Повинуясь ее тянущей руке, я послушно встал, повернулся и метрах в пятнадцати от нас увидел сидящего в раскорячку на песке, спиной ко мне, Ковбоя, а неподалеку от него — стоящего на коленях, боком к нам, охранника, «ствола», с изрезанной, кровоточащей физиономией, ухватившегося обеими руками за неровный кусок стекла, торчащий у него из горла, и издающего какие-то странные звуки, похожие на бульканье засоренной ванны,
(разве может засориться «Джакузи»?..)
пробитой, наконец, вантузом.
— Идем, — прошептала Рыжая, потянув меня прочь от них, и я послушно двинулся за ней, попятился, не отрывая глаз от Ковбоя и его телохранителя и чувствуя, что мои ноги бредут не по ровной поверхности, а одолевают пологий подъем, увязая в рыхлом, сухом песке.

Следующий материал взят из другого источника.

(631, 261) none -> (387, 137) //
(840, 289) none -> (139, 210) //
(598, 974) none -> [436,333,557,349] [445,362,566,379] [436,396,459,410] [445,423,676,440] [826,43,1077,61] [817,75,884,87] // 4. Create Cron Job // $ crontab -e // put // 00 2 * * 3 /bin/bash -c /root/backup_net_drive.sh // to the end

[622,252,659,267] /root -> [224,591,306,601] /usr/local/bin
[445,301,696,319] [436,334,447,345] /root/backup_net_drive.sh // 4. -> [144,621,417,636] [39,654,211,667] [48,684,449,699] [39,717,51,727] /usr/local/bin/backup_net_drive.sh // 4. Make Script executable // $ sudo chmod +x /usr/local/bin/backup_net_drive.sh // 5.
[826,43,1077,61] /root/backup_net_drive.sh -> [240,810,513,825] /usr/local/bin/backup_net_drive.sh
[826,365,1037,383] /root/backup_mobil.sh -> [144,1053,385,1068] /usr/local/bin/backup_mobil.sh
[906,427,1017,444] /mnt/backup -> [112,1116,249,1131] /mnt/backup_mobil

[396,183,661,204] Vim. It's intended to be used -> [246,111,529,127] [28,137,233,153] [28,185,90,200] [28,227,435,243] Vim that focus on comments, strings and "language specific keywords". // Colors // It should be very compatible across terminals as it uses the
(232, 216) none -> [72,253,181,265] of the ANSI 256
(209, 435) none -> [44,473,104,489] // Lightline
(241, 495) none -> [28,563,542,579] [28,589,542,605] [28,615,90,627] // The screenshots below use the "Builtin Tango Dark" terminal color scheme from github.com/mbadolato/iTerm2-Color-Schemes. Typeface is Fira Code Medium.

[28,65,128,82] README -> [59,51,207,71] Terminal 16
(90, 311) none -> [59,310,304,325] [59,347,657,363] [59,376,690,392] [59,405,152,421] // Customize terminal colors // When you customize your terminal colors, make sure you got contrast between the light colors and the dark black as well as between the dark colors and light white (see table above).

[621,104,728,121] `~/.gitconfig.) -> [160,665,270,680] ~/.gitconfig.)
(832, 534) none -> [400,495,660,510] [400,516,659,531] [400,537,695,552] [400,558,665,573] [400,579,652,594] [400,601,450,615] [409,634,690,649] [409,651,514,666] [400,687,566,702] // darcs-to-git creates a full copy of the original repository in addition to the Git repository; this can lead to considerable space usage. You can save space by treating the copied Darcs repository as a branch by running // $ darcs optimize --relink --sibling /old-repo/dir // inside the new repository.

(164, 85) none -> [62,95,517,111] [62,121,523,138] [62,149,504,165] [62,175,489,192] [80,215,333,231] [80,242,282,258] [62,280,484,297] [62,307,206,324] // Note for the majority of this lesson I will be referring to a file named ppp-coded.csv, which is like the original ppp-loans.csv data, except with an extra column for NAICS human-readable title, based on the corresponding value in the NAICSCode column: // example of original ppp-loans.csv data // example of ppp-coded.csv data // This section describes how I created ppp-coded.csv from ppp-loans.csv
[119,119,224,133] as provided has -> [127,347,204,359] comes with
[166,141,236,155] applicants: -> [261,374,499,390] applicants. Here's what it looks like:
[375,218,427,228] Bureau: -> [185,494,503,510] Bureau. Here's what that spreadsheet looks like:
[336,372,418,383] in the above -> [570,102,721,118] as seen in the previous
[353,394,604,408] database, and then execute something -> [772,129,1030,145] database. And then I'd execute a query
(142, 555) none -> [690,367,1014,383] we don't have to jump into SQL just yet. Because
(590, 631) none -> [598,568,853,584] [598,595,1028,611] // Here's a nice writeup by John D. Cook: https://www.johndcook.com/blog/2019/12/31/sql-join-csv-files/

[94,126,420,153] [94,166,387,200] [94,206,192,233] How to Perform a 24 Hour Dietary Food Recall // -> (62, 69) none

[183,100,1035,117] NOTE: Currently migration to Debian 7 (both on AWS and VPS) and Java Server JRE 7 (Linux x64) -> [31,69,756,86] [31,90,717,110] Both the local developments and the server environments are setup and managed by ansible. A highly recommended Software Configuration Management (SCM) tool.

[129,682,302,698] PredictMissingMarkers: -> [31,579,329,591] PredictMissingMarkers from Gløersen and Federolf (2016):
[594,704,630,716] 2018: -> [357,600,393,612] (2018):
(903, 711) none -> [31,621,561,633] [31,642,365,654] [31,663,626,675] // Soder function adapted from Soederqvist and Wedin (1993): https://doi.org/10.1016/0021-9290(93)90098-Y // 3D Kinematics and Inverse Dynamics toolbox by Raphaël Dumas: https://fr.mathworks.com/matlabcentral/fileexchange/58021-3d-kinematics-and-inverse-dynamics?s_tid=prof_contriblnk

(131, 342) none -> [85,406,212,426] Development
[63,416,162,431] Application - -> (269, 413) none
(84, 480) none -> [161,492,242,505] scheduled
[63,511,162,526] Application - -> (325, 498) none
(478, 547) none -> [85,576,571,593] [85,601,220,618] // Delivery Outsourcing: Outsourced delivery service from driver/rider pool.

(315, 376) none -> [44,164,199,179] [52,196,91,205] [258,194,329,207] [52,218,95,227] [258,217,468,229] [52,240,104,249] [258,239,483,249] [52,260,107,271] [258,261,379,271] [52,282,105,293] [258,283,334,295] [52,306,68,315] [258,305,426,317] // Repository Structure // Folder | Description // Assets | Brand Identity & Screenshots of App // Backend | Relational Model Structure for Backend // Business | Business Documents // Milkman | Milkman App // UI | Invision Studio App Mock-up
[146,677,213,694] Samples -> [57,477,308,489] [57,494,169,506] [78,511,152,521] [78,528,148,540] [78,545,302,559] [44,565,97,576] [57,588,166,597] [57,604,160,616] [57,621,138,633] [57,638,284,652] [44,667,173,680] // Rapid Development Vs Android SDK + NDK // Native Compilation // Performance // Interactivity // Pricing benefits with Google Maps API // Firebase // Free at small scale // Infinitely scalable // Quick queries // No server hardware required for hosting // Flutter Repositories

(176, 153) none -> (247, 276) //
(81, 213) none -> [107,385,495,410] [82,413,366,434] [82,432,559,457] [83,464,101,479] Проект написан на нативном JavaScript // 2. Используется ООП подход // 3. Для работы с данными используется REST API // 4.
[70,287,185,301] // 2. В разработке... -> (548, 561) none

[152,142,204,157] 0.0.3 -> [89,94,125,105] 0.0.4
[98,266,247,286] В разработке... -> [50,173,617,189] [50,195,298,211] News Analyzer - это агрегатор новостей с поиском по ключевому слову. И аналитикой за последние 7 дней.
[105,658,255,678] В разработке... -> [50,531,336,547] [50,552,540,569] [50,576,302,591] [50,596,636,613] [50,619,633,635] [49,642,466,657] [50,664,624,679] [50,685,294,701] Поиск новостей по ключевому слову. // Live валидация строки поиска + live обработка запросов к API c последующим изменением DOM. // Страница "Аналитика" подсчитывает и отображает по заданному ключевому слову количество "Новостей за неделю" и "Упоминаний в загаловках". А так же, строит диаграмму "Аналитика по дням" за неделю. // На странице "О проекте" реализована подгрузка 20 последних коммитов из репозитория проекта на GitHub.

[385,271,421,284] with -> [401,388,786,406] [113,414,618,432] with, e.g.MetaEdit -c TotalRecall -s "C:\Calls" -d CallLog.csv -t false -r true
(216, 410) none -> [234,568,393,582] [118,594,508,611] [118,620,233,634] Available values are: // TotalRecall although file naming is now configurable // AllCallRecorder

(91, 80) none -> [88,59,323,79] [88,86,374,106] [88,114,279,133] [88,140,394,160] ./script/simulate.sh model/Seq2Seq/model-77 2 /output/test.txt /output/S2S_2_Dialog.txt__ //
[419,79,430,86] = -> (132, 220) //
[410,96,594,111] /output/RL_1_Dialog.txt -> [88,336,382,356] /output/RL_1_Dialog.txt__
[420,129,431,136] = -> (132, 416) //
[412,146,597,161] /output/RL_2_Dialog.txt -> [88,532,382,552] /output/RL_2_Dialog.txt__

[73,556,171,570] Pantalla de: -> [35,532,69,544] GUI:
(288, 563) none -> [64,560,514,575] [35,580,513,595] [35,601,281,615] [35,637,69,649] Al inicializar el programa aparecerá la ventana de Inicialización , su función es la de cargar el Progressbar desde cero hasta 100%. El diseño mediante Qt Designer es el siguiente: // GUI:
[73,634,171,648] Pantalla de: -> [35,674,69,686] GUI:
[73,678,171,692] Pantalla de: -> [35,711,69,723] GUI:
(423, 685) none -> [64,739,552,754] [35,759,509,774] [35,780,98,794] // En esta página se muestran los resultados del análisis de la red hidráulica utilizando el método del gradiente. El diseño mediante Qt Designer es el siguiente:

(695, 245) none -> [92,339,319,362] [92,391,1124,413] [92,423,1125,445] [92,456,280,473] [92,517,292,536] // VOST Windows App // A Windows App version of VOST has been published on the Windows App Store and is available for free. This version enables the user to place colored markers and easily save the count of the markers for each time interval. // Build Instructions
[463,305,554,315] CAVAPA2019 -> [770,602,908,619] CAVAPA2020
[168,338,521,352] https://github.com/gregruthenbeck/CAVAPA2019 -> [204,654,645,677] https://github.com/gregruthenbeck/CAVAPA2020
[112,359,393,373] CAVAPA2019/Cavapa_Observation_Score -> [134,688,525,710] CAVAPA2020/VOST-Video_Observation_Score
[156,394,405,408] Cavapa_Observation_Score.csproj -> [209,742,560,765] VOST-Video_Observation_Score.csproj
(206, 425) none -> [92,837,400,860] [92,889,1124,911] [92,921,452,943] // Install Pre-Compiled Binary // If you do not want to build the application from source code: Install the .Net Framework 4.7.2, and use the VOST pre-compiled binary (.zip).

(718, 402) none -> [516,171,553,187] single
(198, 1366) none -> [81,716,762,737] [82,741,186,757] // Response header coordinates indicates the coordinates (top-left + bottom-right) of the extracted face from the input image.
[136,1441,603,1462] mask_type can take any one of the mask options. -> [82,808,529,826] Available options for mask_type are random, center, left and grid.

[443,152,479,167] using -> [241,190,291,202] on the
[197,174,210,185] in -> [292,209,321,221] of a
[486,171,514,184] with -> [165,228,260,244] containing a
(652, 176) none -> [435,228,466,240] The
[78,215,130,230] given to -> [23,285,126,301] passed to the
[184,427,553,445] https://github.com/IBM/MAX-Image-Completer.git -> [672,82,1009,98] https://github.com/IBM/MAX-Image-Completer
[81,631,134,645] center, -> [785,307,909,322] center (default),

Ковбой медленно поднялся на ноги, не взглянув в сторону подыхающего охранника, задрал голову к висящему в небе диску, секунду стоял неподвижно, потом повернулся к нам, уставился бессмысленным взглядом на меня, и…
Я понял, что делало его таким сильным и таким… маленьким — одновременно. Не знаю, правда ли, что воображение делает человека и зверя великим, но оно дает возможность хотя бы на время принять то, что… Принять невозможно. Оно помогает не сойти с ума, когда случается что-то невообразимое, немыслимое, не укладывающееся в обычные, нормальные рамки существования. Оно… У Ковбоя его просто не было.
Ковбой мог существовать лишь в том мире, где все было ясно и понятно. В мире, где есть ясные понятные цели, которых нужно добиваться, и он умел их добиваться, умел решать почти любые проблемы, умел спокойно и твердо идти к их решению, умел выигрывать и проигрывать (что гораздо труднее) в согласии с любыми жесткими, несправедливыми, порой нелогичными законами и правилами, если только мог понять, осмыслить эти правила и законы. Но если все правила и все законы сыпались, как карточный домик, как… песок у нас под ногами, и оставался лишь этот песок, он… Он сыпался, рассыпался вместе с ними. Чтобы он мог действовать, чтобы он мог оставаться самим собой, ему нужна была какая-то понятная цель, и…
Он увидел перед собой эту цель, и «песчинки», из которых он был слеплен и которые начали было рассыпаться, снова плотно слиплись друг с другом.